I’m six months away from being a father, but already I’m cycling through a brand new range of anxieties.
My wife and I are expecting our first child in June. From the beginning, a lot of what we’ve heard from doctors and nurses has been worrisome.
”Because of your age, you are at increased risk of having a baby with chromosomal abnormalities, such as Down Syndrome.”
”Because your great-uncle on your mother’s side died of lung cancer, you should be screened for 1,096 other potentially gruesome diseases.”
The first few days of euphoria of being pregnant faded under the lights of helpful people warning us of the myriad things that could go wrong.
Last week, at a genetics screening session, we mapped out a family tree and answered a Nurembergesque string of questions regarding ancestral deaths in gory detail.

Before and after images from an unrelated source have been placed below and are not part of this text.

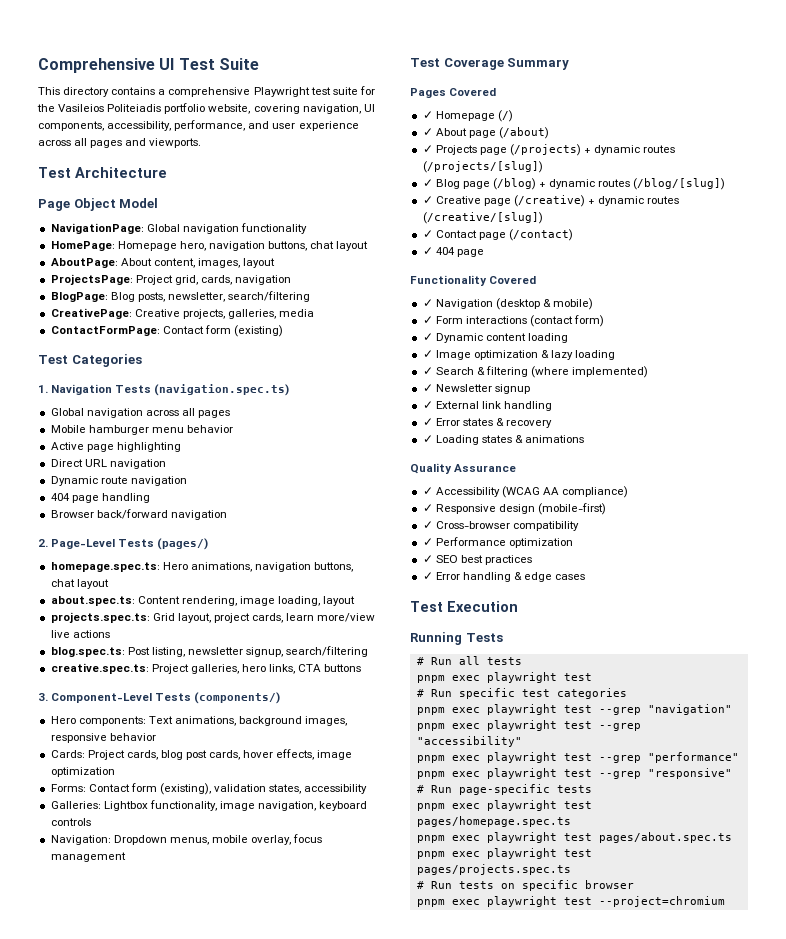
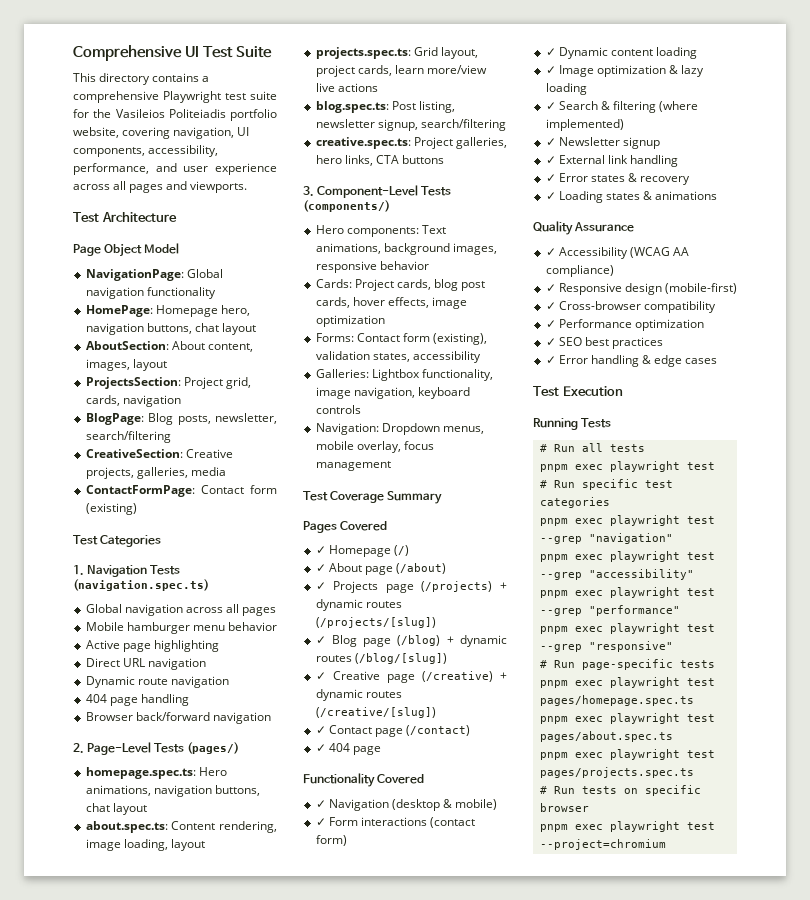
- AboutPage: About content, images, layout
+ AboutSection: About content, images, layout
- ProjectsPage: Project grid, cards, navigation
+ ProjectsSection: Project grid, cards, navigation
- CreativePage: Creative projects, galleries, media
+ CreativeSection: Creative projects, galleries, media

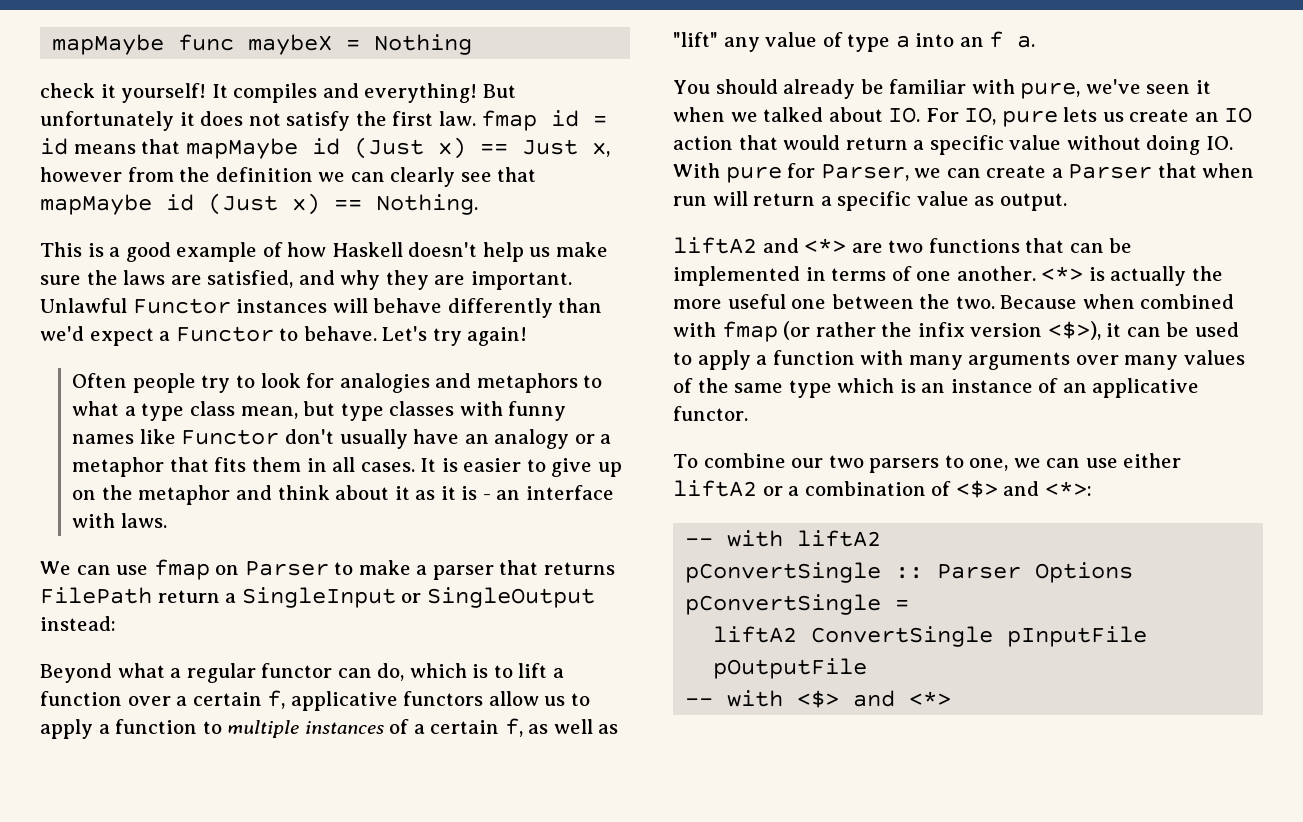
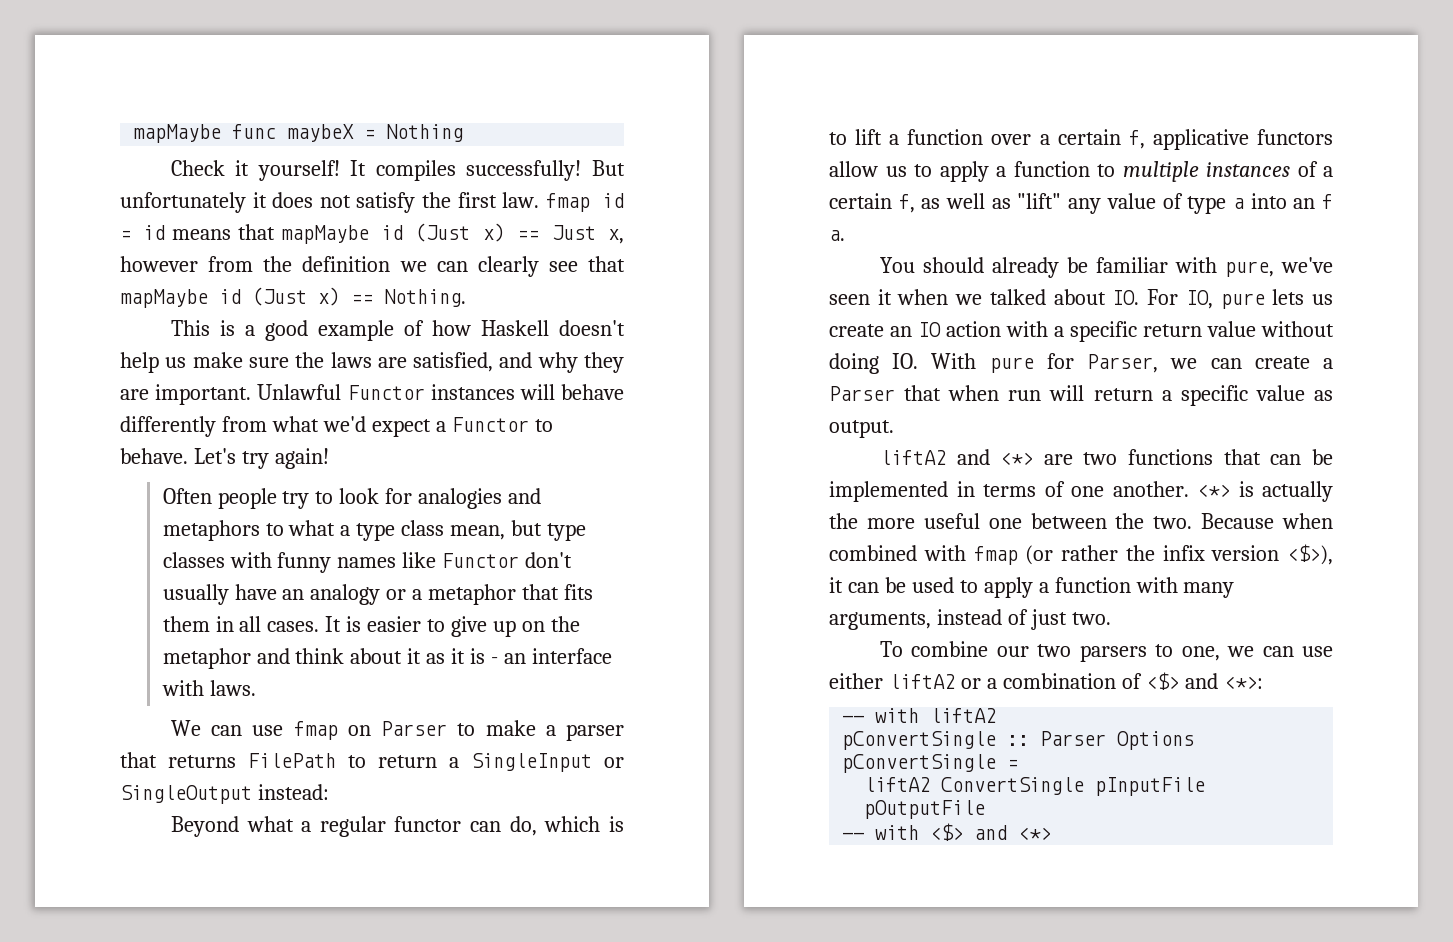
- check it yourself!
+ Check it yourself!
- It compiles and everything!
+ It compiles successfully!
- Unlawful Functor instances will behave differently than we'd expect a Functor to behave.
+ Unlawful Functor instances will behave differently from what we'd expect a Functor to behave.
- We can use fmap on Parser to make a parser that returns FilePath return a SingleInput or SingleOutput instead:
+ We can use fmap on Parser to make a parser that returns FilePath to return a SingleInput or SingleOutput instead:
- You should already be familiar with pure, we've seen it when we talked about IO. For IO, pure lets us create an IO action that would return a specific value without doing IO. With pure for Parser, we can create a Parser that when run will return a specific value as output.
+ You should already be familiar with pure, we've seen it when we talked about IO. For IO, pure lets us create an IO action with a specific return value without doing IO. With pure for Parser, we can create a Parser that when run will return a specific value as output.
- Because when combined with fmap (or rather the infix version <$>), it can be used to apply a function with many arguments over many values of the same type which is an instance of an applicative functor.
+ Because when combined with fmap (or rather the infix version <$>), it can be used to apply a function with many arguments, instead of just two.

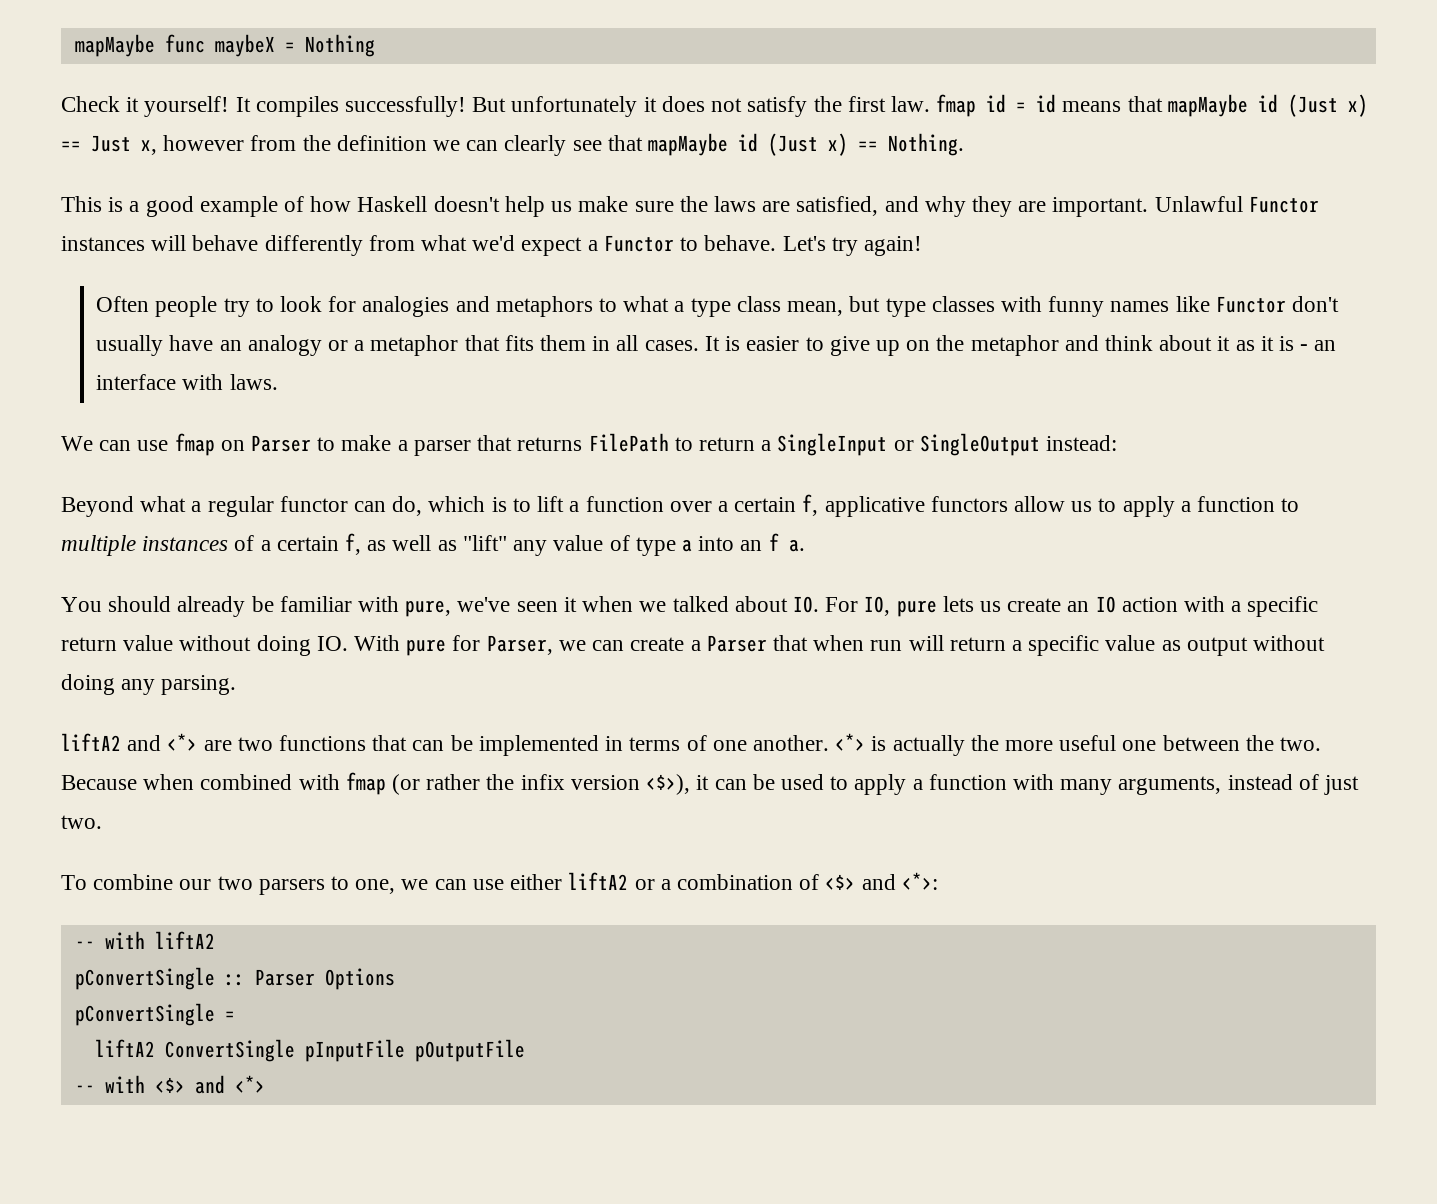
- You should already be familiar with pure, we've seen it when we talked about IO. For IO, pure lets us create an IO action with a specific return value without doing IO. With pure for Parser, we can create a Parser that when run will return a specific value as output.
+ You should already be familiar with pure, we've seen it when we talked about IO. For IO, pure lets us create an IO action with a specific return value without doing IO. With pure for Parser, we can create a Parser that when run will return a specific value as output without doing any parsing.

Merry Christmas!
Ever since the possibility of having a Down Syndrome baby was mentioned, I’ve dwelled on the ramifications and responsibilities if that happened. I know a few people who care for Down Syndrome children, and I know how loving and special such kids can be. I also know the work and commitment such a situation demands. My thinking is that child rearing is going to be challenging under the best of circumstances; what quality of life issues am I prepared to sacrifice, for the child and myself? Am I prepared for the extra difficulties? Am I ready for the demands and necessary adjustments? What does it say about me that I’m not sure I am? Am I a selfish, undeserving parent-to-be for not wanting that experience?
My wife and I agreed that we would not terminate the pregnancy if we did discover the worst, but the screening session was not an academic exercise; knowing early would allow us to learn, prepare and have the required support network in place.
So we answered questions, gave blood and endured a suspenseful ultrasound session, in which the doctor measured the thickness of the neck tissue looking for signs of Down’s syndrome.
We saw 10 fingers, 10 toes, both halves of the brain, the stomach, the heart (no sex yet, but if it’s a boy, my boy, we’d know by now), and absolutely zero indications of anything abnormal.
Whew. My first reaction was relief, followed by guilt for feeling relieved, followed by consternation at feeling guilty.
This parenting gig is tough.
Later that day, I discovered how tough. For Christmas, friends gave us a book, ”Baby 411,” a compact encyclopedia of how-to knowledge. Flipping through the book, I stopped at a page in the diaper section, and read that children can be in diapers for nearly four years.
I thought it was a 12-16 month stage. As the only childless couple in the tri-state area, my wife and I are designated babysitters for many people, so I’ve changed more than a few diapers, and I’ll describe it, with all the eloquence I can muster: yuck.
Thousands of years of evolution and the best we can do is four years in diapers? I can instant message anyone on the planet, I can chose from 6,000 satellite TV stations, I can step on a plane in Toledo and be in Miami in three hours, but it’s going to take us almost four years to teach a perfectly fine human being to use the toilet?
So much to think about, with six months left before the baby even arrives.
Maybe I’ll raise him/her in the bathtub for the first 1,500 days.